Selon des données de l'OCDE, le Royaume-Uni compte 49 dentistes pour 100'000 habitants, le plus faible taux des pays du G7. Mais «le problème n'est pas le manque de dentistes, c'est le manque de dentistes qui choisissent de travailler pour le NHS», s'insurge Mark Jones.

Les services dentaires du NHS sont «à un stade quasiment terminal», avertissait mi-décembre le cercle de réflexion The Nuffield Trust dans un rapport sur le sujet. Progressivement, se met en place un système à deux vitesses: d'un côté ceux qui peuvent se permettre ou se saignent pour se faire soigner dans le privé, et de l'autre les plus modestes qui voient leur santé se dégrader.

Eddie Crouch, président de la BDA, reconnait que la situation est «choquante», mais rejette la faute sur le «sous-investissement» de l'Etat ces dix dernières années, ainsi qu'aux nombreux soins annulés pendant la pandémie. Il cible aussi une réforme de 2006 qui a modifié la rémunération des actes dentaires, les rendant moins attractifs pour les dentistes.

Désormais à peine plus de 70% des praticiens offrent des traitements dans le cadre du NHS, et parfois en très petite quantité, notait un récent rapport parlementaire. Le gouvernement conservateur a promis un plan pour le système public dentaire, dont le budget annuel est d'environ 3 milliards de livres pour l'Angleterre.

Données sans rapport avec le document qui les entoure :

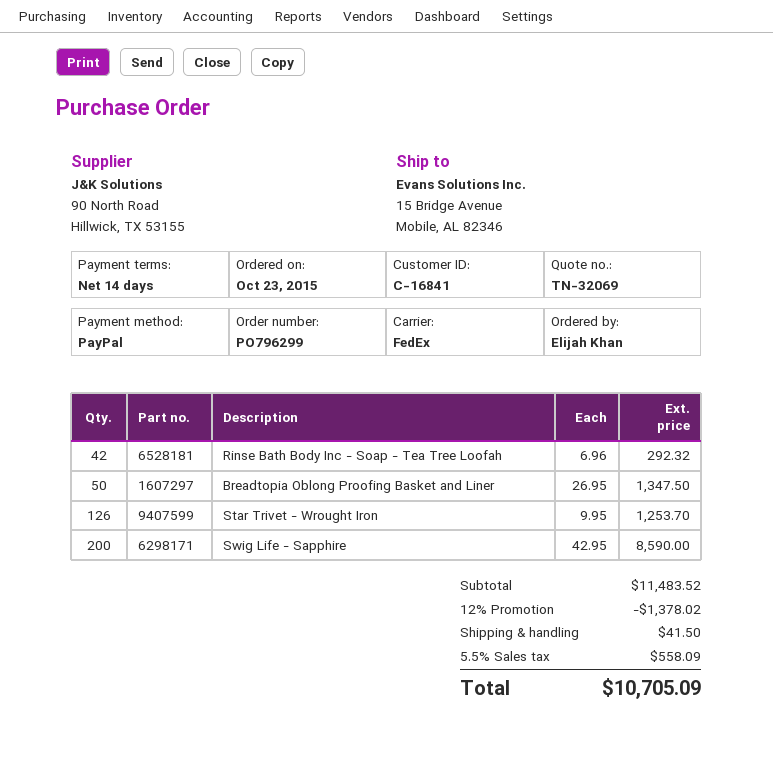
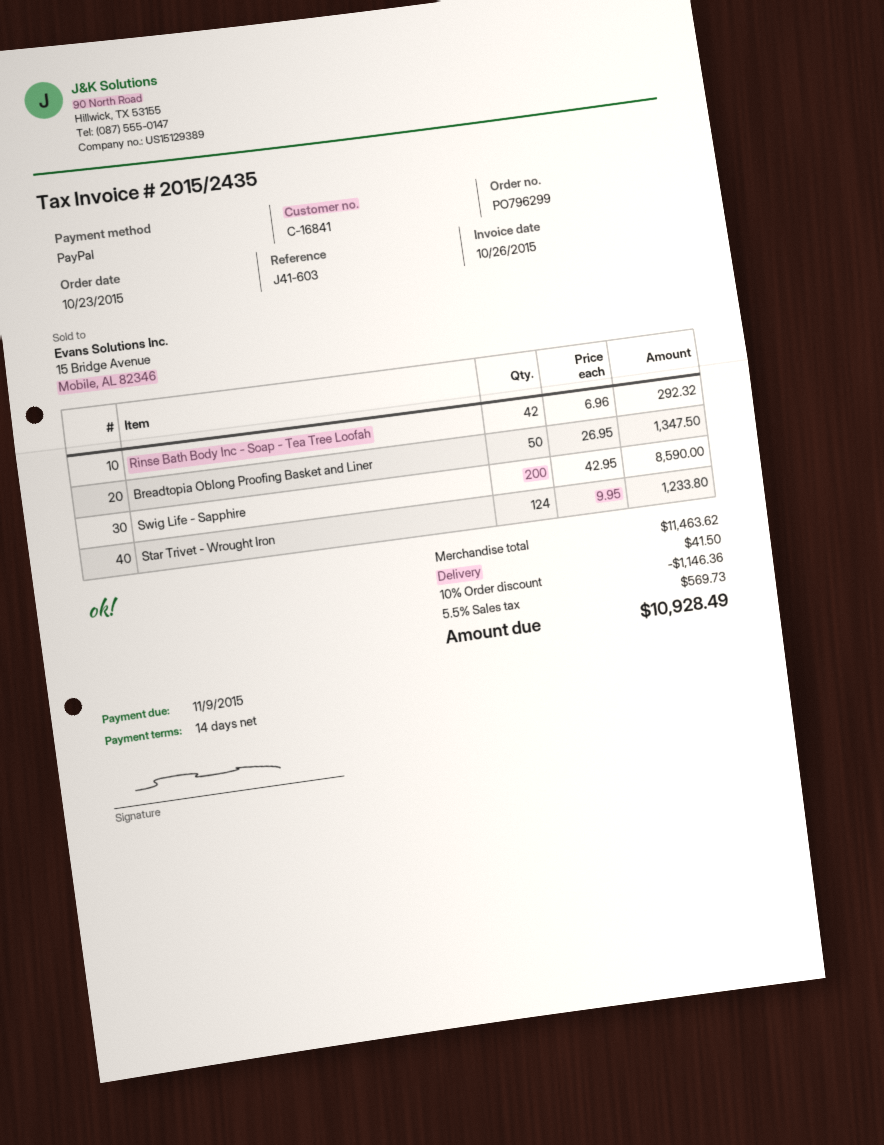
Star Trivet - Wrought Iron: 126 x 9.95 = 1253.70 -> 124 x 9.95 = 1233.80
subtotal: 11483.52 -> 11463.62
discount: 12% = 1378.02 -> 10% = 1146.36
tax: 5.5% = 558.09 -> 5.5% = 569.73
total: 10705.09 -> 10928.49

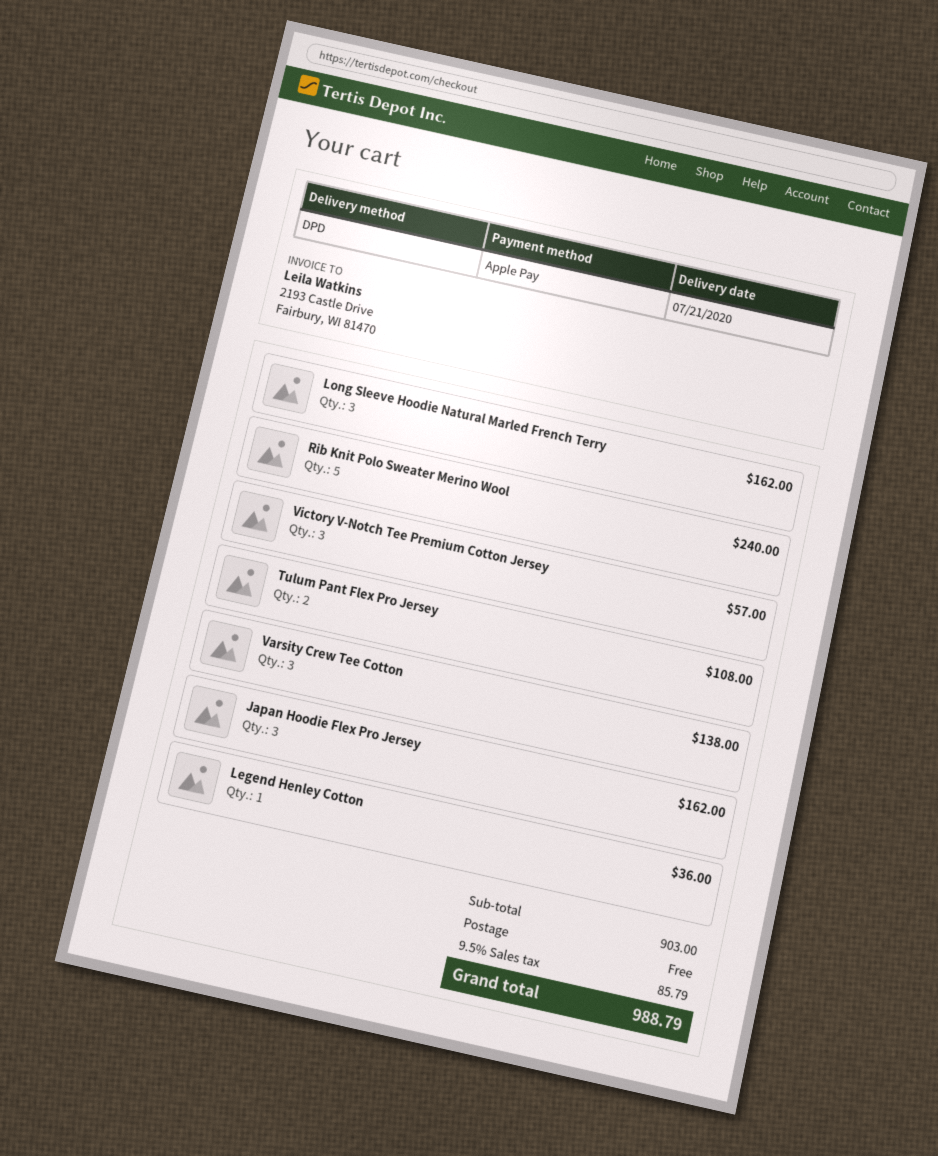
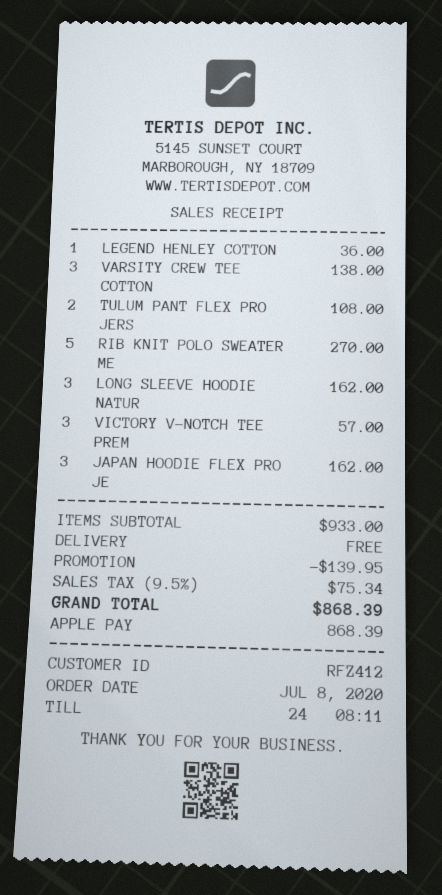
Rib Knit Polo Sweater Merino Wool: 5 for 240.00 -> 5 for 270.00
subtotal: 903.00 -> 933.00
discount: none -> 139.95
tax: 9.5% = 85.79 -> 9.5% = 75.34
total: 988.79 -> 868.39

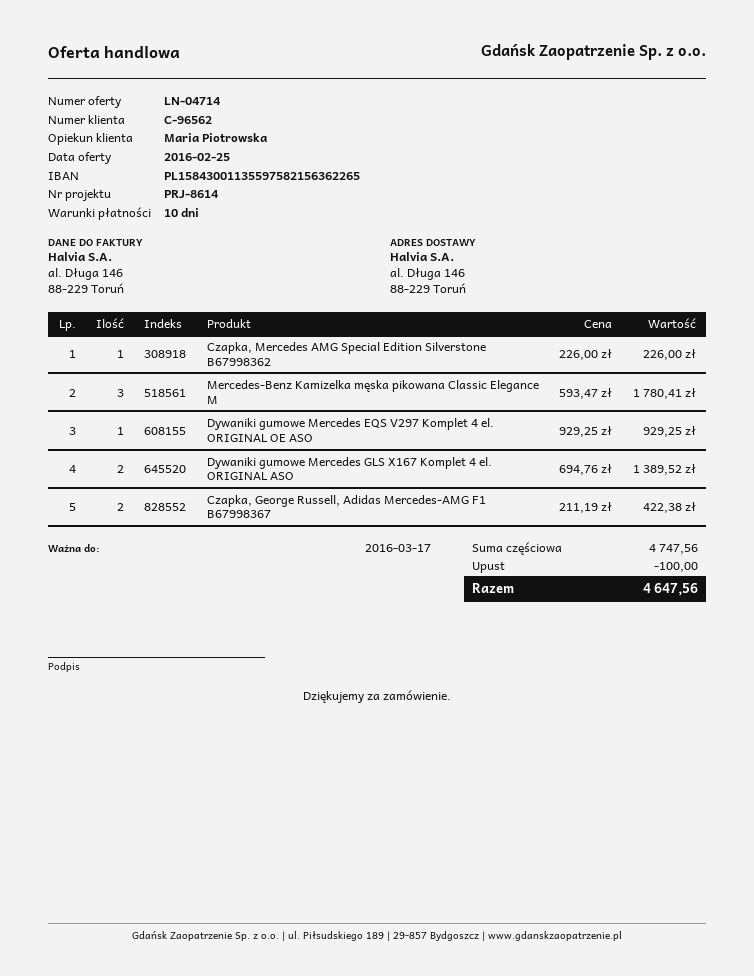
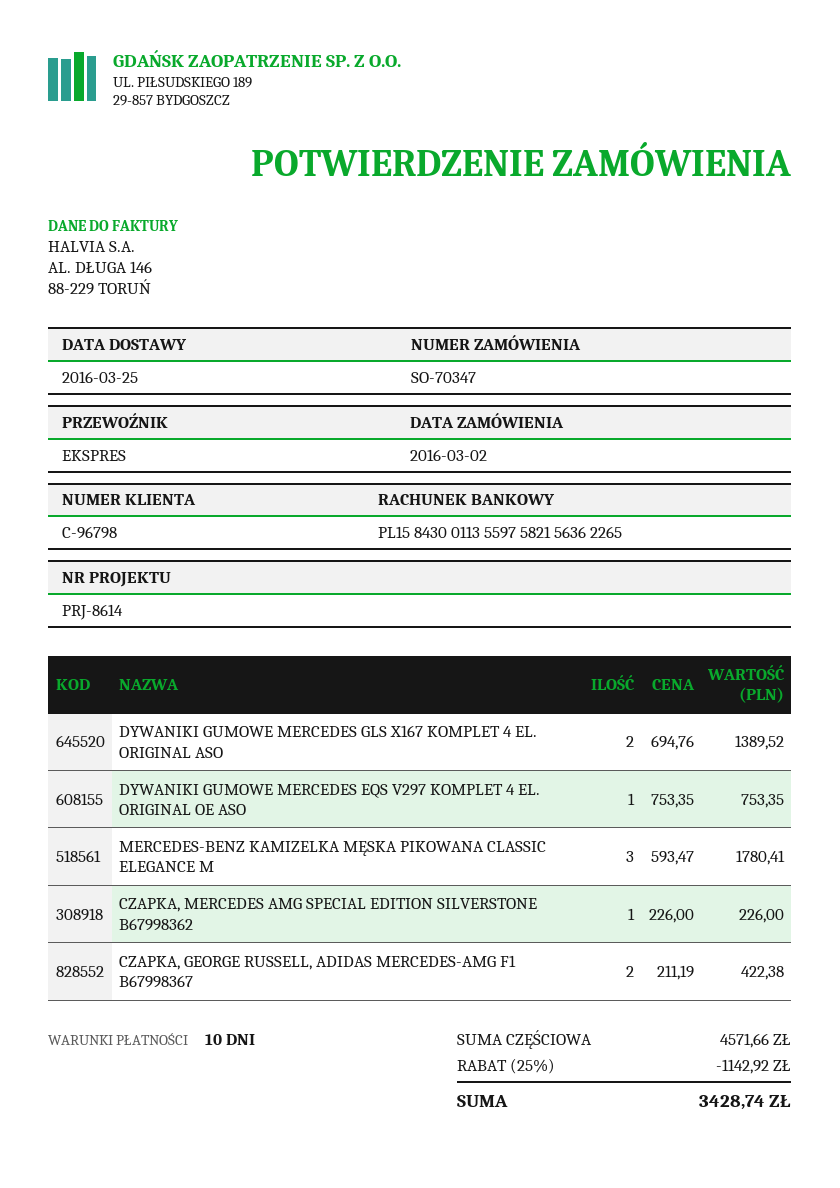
customer number: C-96562 -> C-96798
Dywaniki gumowe Mercedes EQS V297 Komplet 4 el. ORIGINAL OE ASO: 1 x 929.25 = 929.25 -> 1 x 753.35 = 753.35
subtotal: 4747.56 -> 4571.66
discount: 100.00 -> 1142.92
total: 4647.56 -> 3428.74

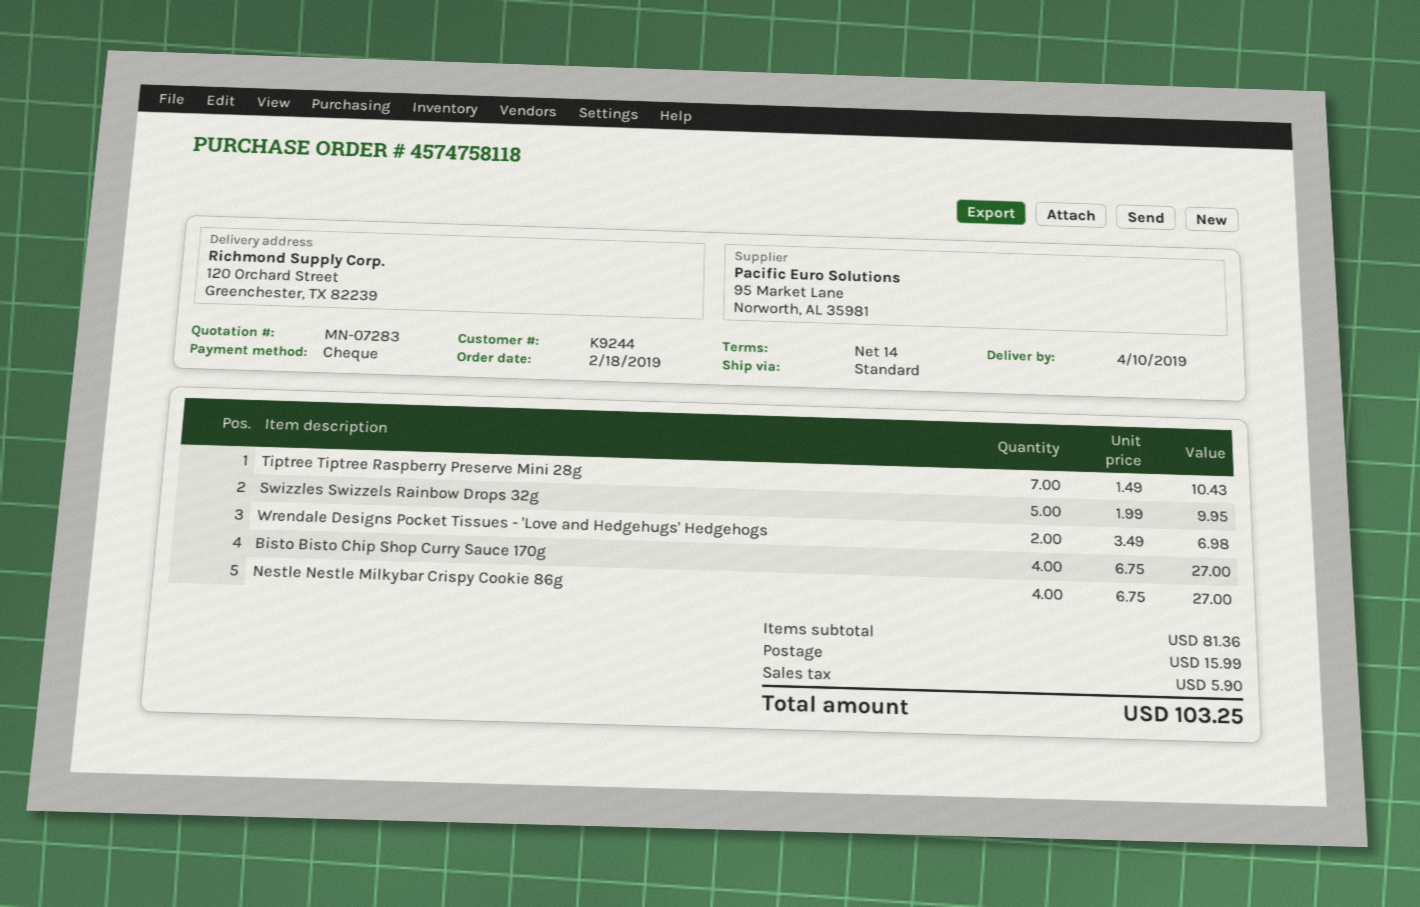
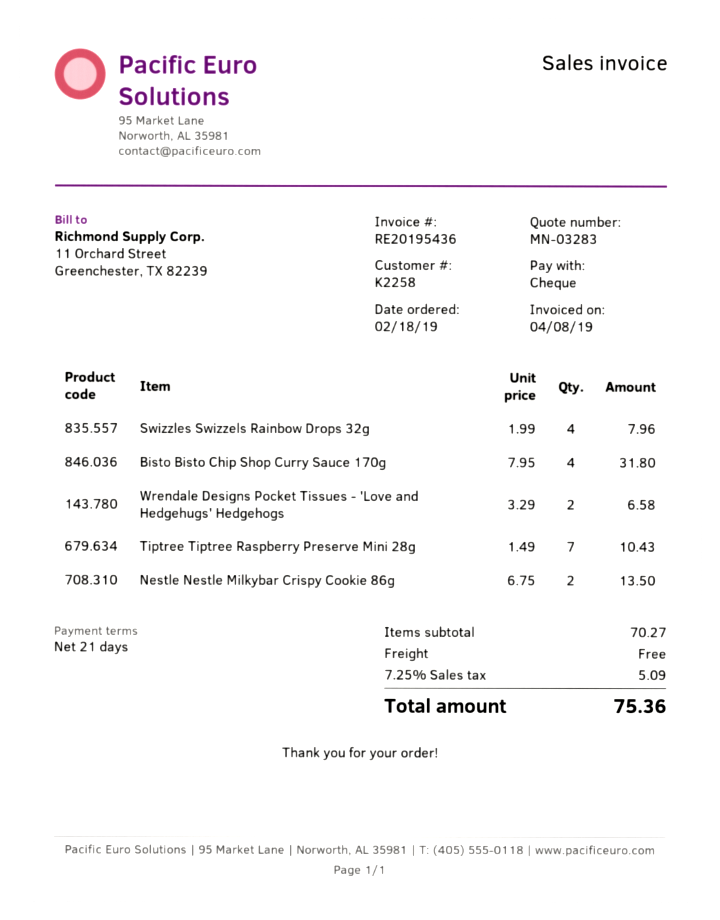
quote number: MN-07283 -> MN-03283
payment terms: 14 days -> 21 days
customer number: K9244 -> K2258
Swizzles Swizzels Rainbow Drops 32g: 5 x 1.99 = 9.95 -> 4 x 1.99 = 7.96
Wrendale Designs Pocket Tissues - 'Love and Hedgehugs' Hedgehogs: 2 x 3.49 = 6.98 -> 2 x 3.29 = 6.58
Bisto Bisto Chip Shop Curry Sauce 170g: 4 x 6.75 = 27.00 -> 4 x 7.95 = 31.80
Nestle Nestle Milkybar Crispy Cookie 86g: 4 x 6.75 = 27.00 -> 2 x 6.75 = 13.50
subtotal: 81.36 -> 70.27
shipping: 15.99 -> 0.00
tax: 5.90 -> 5.09
total: 103.25 -> 75.36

«Il faut surtout des incitations pour permettre aux dentistes de prendre de nouveaux patients», estime Eddie Crouch, c'est-à-dire une «rémunération supplémentaire» pour les traitements complexes. Mais il faut aussi des solutions pour régler l'"urgence» des patients en souffrance, prévient Mark Jones, qui suggère de développer des cabinets dentaires itinérants et des soins d'urgence à l'hôpital.